According to Ip, the Ministry of Science and Technology allocated 1 million yuan ($157,400) in national scientific research funds to each of the 16 Partner State Key Laboratories and six branches of the Chinese National Engineering Research Center in Hong Kong - 22 million yuan in total - in the wake of the letter.
Allowing national scientific research funds to be used in the city is a "historic breakthrough" for Hong Kong"s scientists, and an "important first step" in their integration in national developments in innovation and technology, she added.
She expressed the hope that the funds could be allocated to scientists in Hong Kong outside the 22 institutions in the near future, and that more scientific resources in the mainland could be shared with the city under special national policies - including patient samples and access to specialist machinery that Hong Kong lacks.

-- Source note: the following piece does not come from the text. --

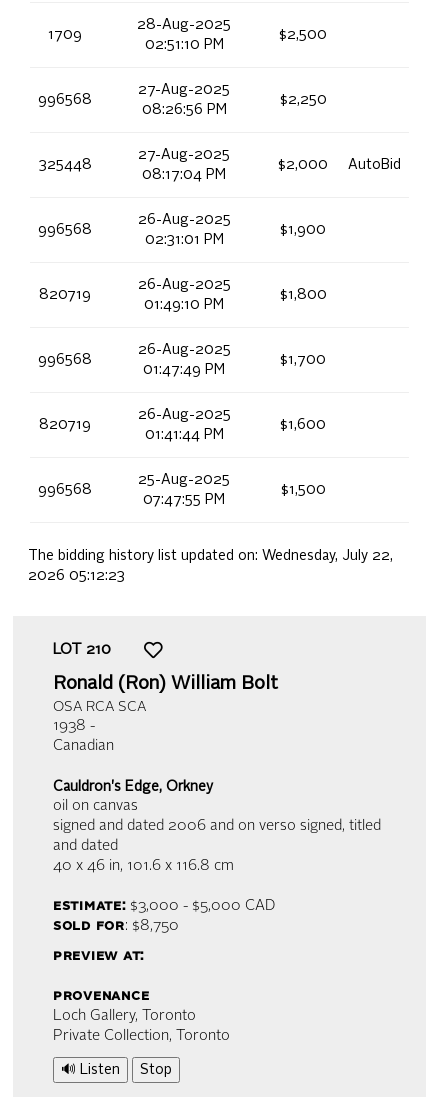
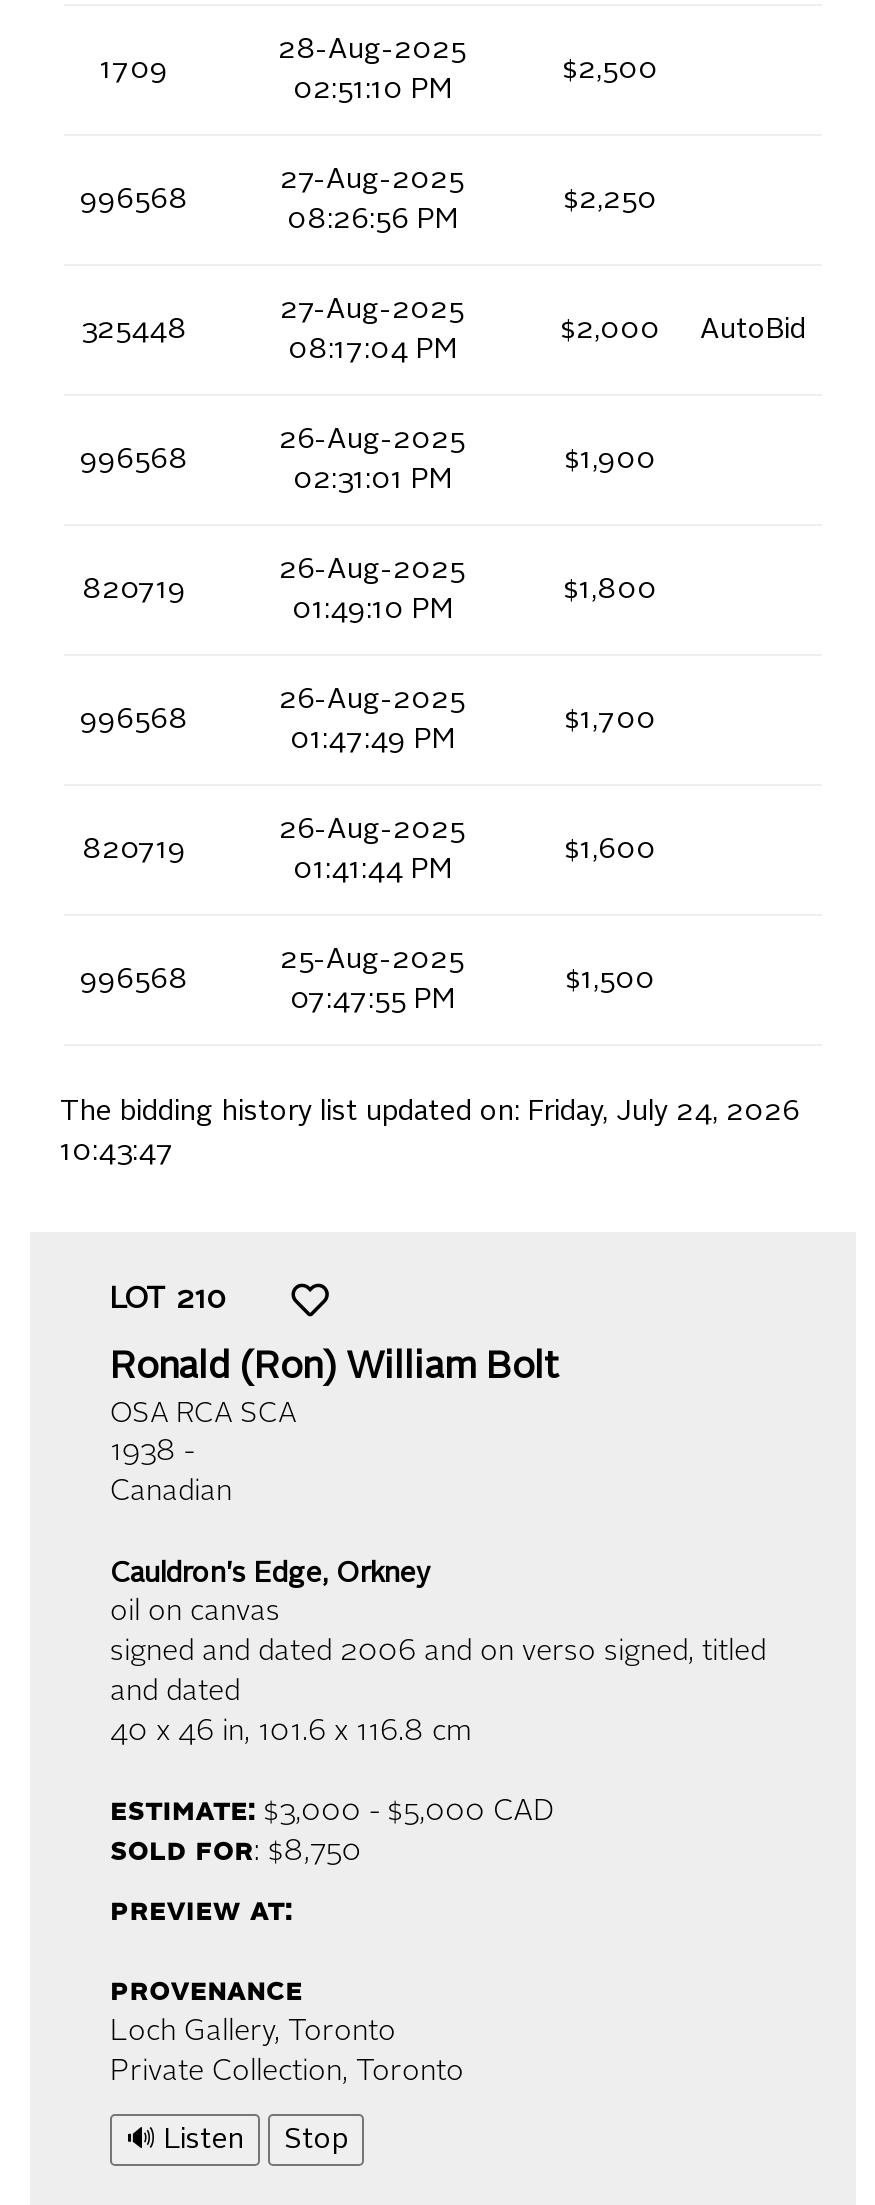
[28,550,393,584] The bidding history list updated on: Wednesday, July 22, | 2026 05:12:23 -> [60,1099,800,1167] The bidding history list updated on: Friday, July 24, 2026 | 10:43:47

As a neuroscientist, she called for related industries to be more involved in scientific research to help industrialize research findings.
Ip noted that the development of the Guangdong-Hong Kong-Macao Greater Bay Area into an international innovation and technology hub is at the core of the national strategy.
She hoped the development of the Bay Area would further improve cooperation between Hong Kong and the mainland, which would help make full use of scientific research talent and funding on both sides and raise scientific development to a higher level.